Problem statement =>
Give back only the line containing "[253,329,329,344] duracion ->" and every line after it through the end of the data below, transcribed exactly.

Records provided =>

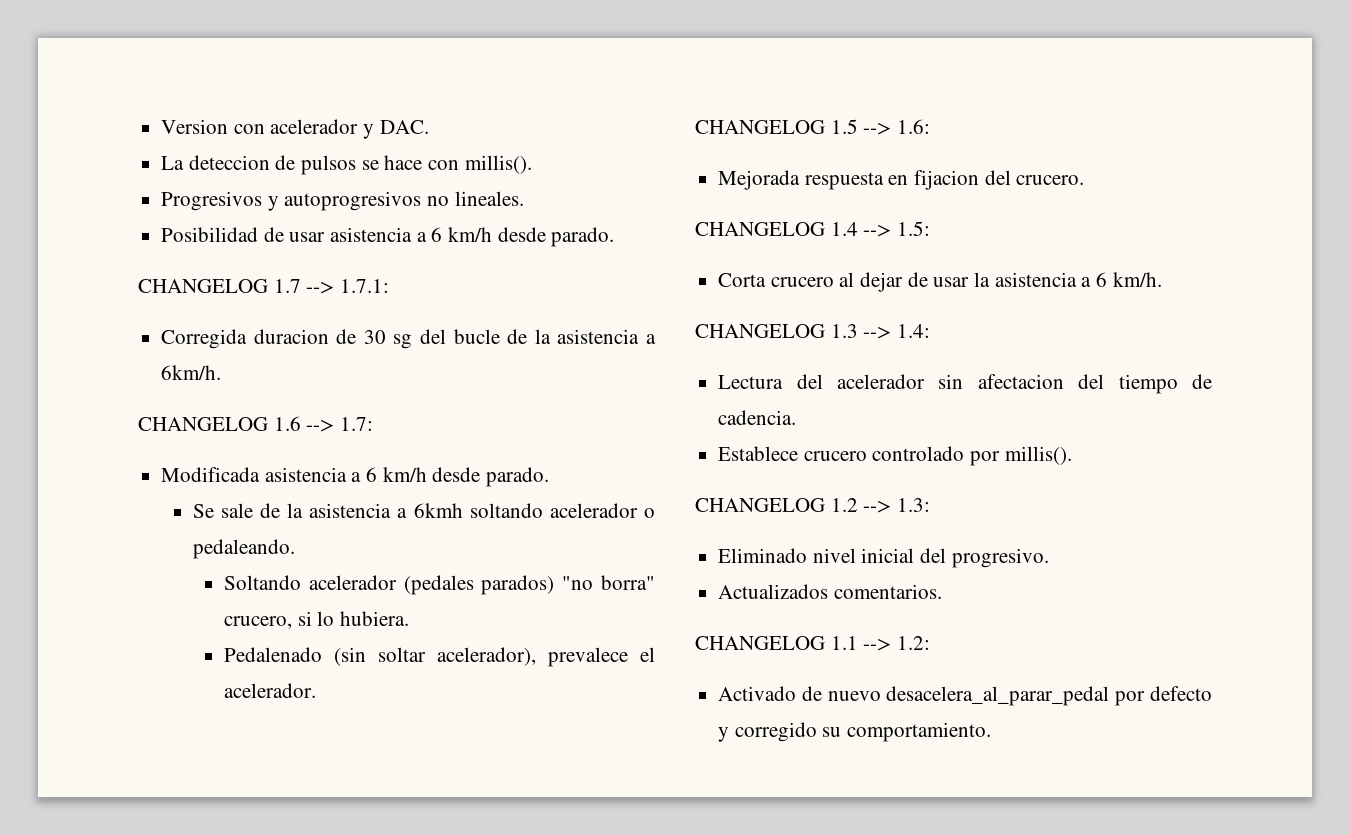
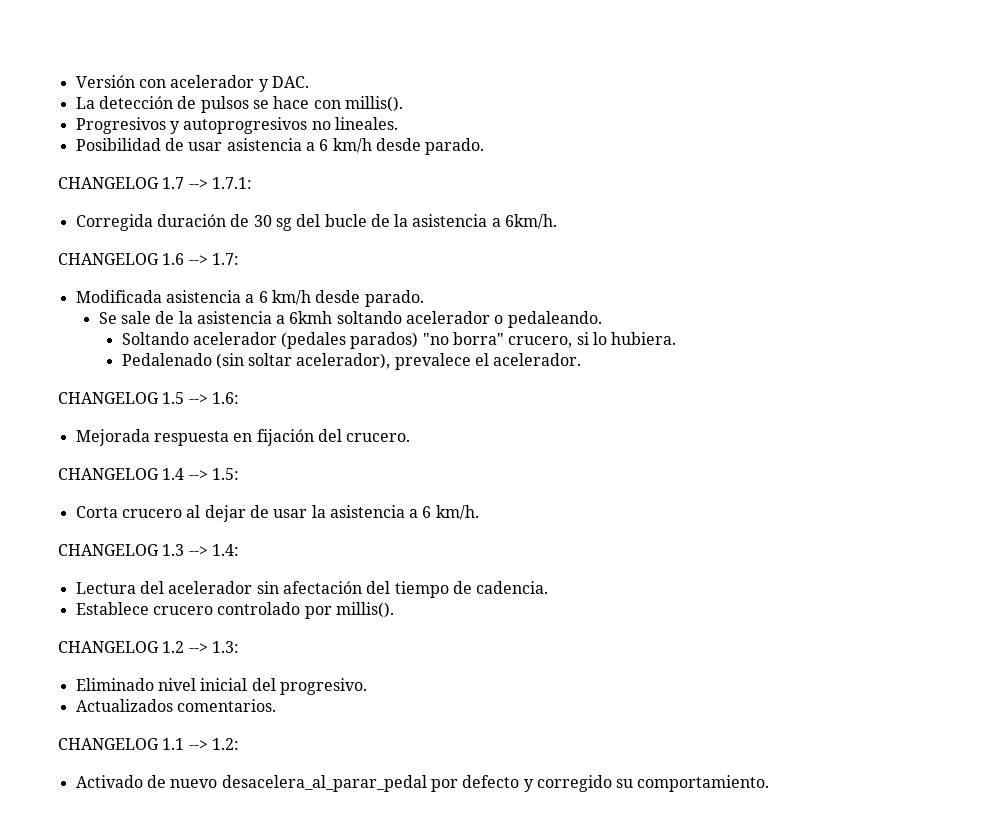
[161,119,229,134] Version -> [75,75,135,88] Versión
[188,155,270,170] deteccion -> [98,96,173,109] detección
[253,329,329,344] duracion -> [156,214,226,227] duración
[914,170,980,190] fijacion -> [256,429,314,446] fijación
[977,374,1064,389] afectacion -> [282,581,362,594] afectación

Completed exercise =>
[253,329,329,344] duracion -> [156,214,226,227] duración
[914,170,980,190] fijacion -> [256,429,314,446] fijación
[977,374,1064,389] afectacion -> [282,581,362,594] afectación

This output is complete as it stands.